The difficulties faced by residential care agencies to care for youth and families was highlighted in a cover story appearing in the December 27, 2015 edition of the Albany Times Union. Schools for vulnerable: Institutions to help are finding themselves vulnerable as well was written by TU Education Reporter Bethany Bump, and begins with 15-year-old Georgia describing the dysfunctional home life that led to her being placed at The Charlton School, a residential care facility located in Burnt Hills, NY viewed as a last-resort school for girls who’ve run out of other placement options.
The Charlton School and LaSalle School in Albany are both members of The New York State Coalition of 853 Schools that serve disadvantaged youth and families, and have been lobbying for increased tuition rates from the state to keep pace with rates set for public school districts.
The story weaves Georgia’s story with remarks from Bill Wolff, executive director of LaSalle School and board president of the NYS Coalition of 853 Schools, Charlton School educators and Mark Silverstein, president of the Coalition of Special Act School Districts. These administrators make a point of describing from their first-hand experience what methods work and don’t work with youth and families to reach positive outcomes, and the changing role of the 853 Schools in these achievements.
In Wolff’s view parents and families are essential ingredients to a youth’s success and LaSalle is key in collaborating to unite them and their communities. He said “There will be no time in the future when all of these families are perfect. There are times when poverty or other issues will cause them to turn to substance abuse or violence. They have plenty of weaknesses. And most everybody has told them how messed up they are. But we see them as having strengths, too. So we work with families aggressively on strengthening their home, because almost always, however messed up a mom or dad or whatever is, what they usually want most and what the kid usually wants most, is to be together. So imagine the battle you set up when you say, ‘No, you can’t do that.'”
The Charlton School, and LaSalle School in Albany, address challenges similar to Georgia’s on a daily basis, and youth are sometimes conflicted when it is time to set up discharge dates and a return to home and community.

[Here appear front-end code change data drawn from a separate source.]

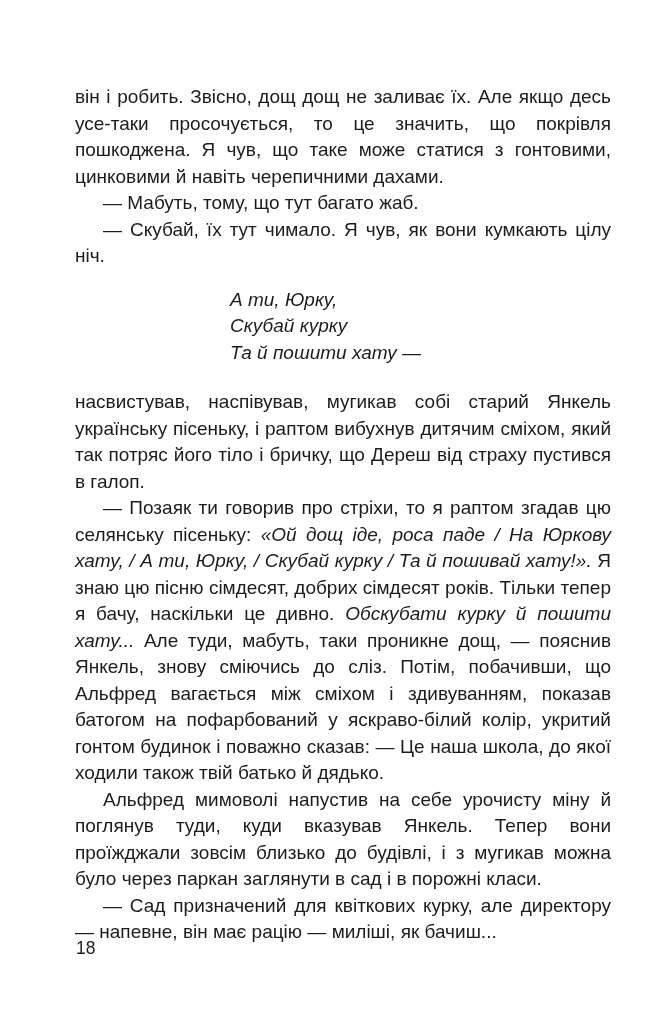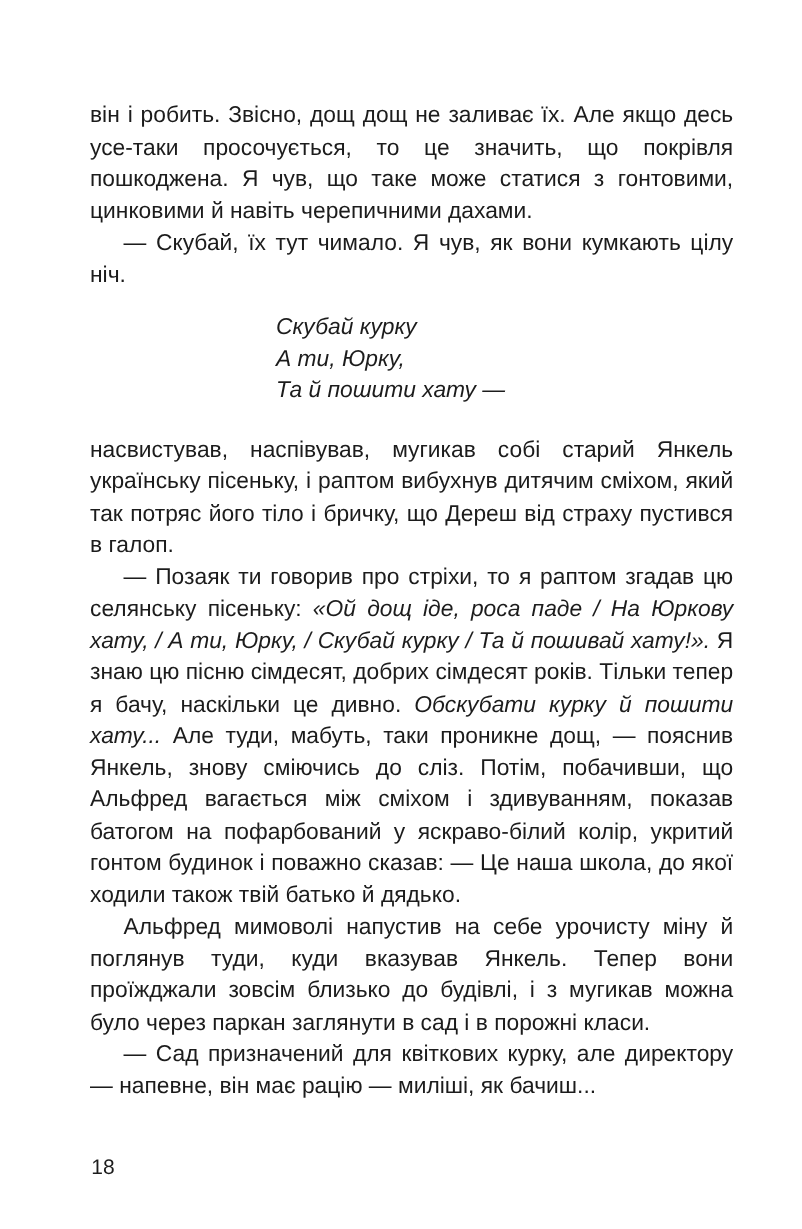"— Мабуть, тому, що тут" p.indent { html: none -> <p><span>— Мабуть, тому, що тут багато жаб.</span></p> }
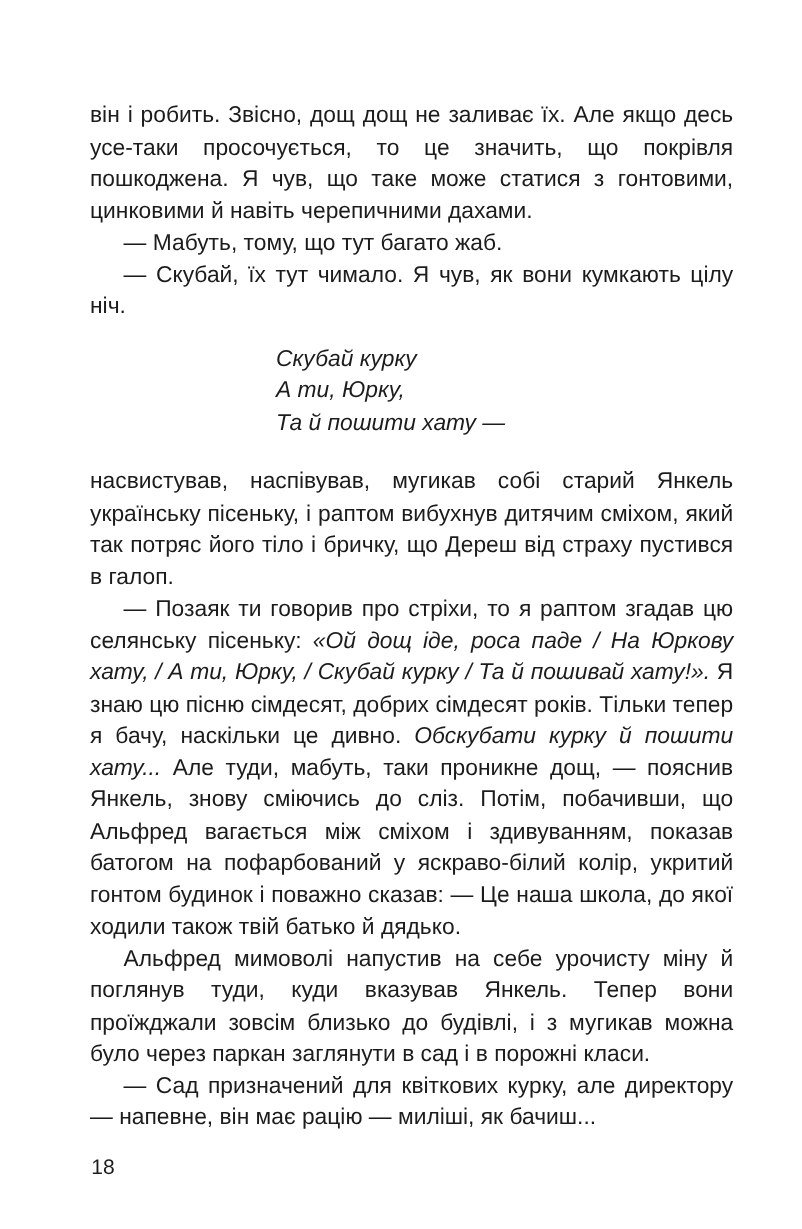"Скубай курку" div { order: before "А ти, Юрку," -> after "А ти, Юрку," }
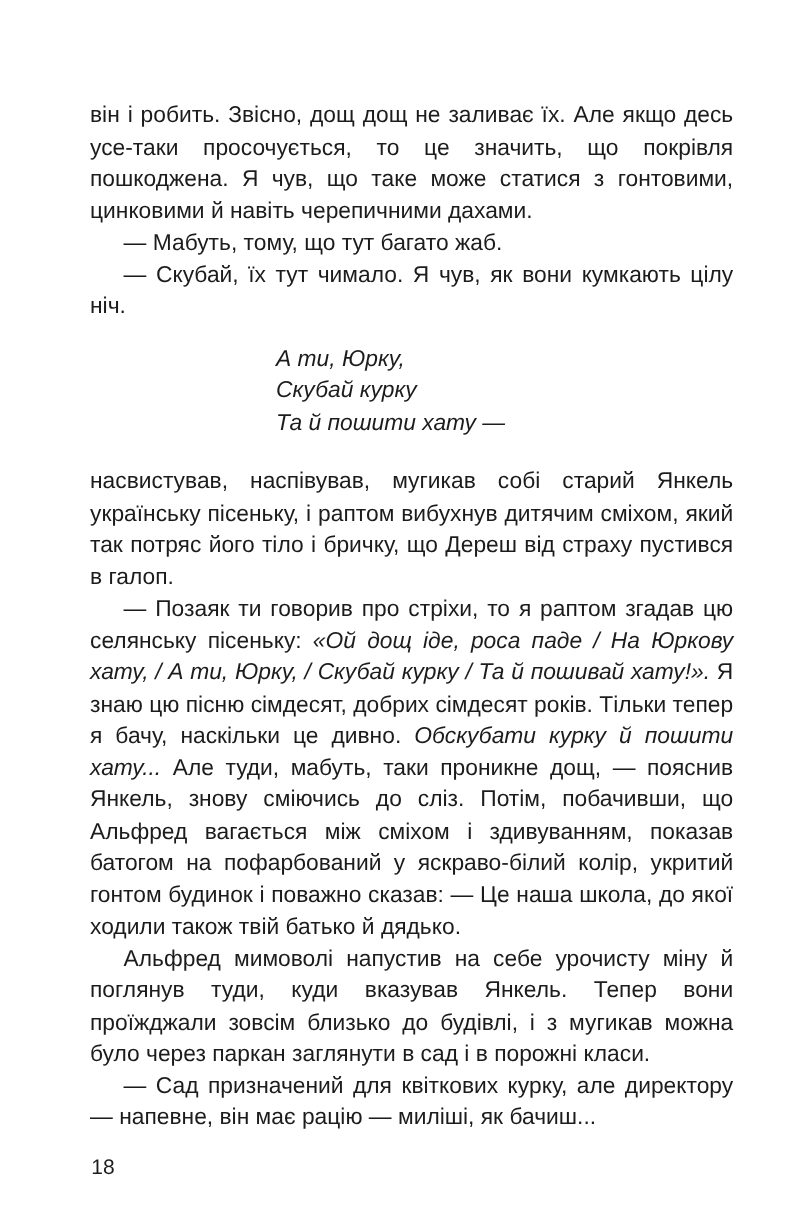"18" .page-number { margin-top: 24px -> none }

For Georgia, she’ll be sad to leave friends and staff at The Charlton School that she has viewed as ‘parent figures’ and ‘role models’ over the years, but she says “I’m ready to go. I really love this place so much, but I’ve always dreamt about going to a prom like a normal person would and I can’t stay here forever.”
When a new legislative session starts in January, legislation requiring the state to increase its tuition rates to keep pace with state aid to public school districts will be on the agenda.
LaSalle School is a leader in programs and services for youth and families in crisis offering a variety of programs designed to meet their needs including specialized residential placement, day service education, and alternative to detention services. The Counseling Center at LaSalle is an OMH and OASAS licensed outpatient behavioral health clinic located at LaSalle School, and currently implementing ACE treatment practices with youth and families. LaSalle is accredited by the Council on Accreditation (COA), and affiliated with the Council of Family and Child Caring Agencies (COFCCA), and the national Alliance for Strong Families and Communities.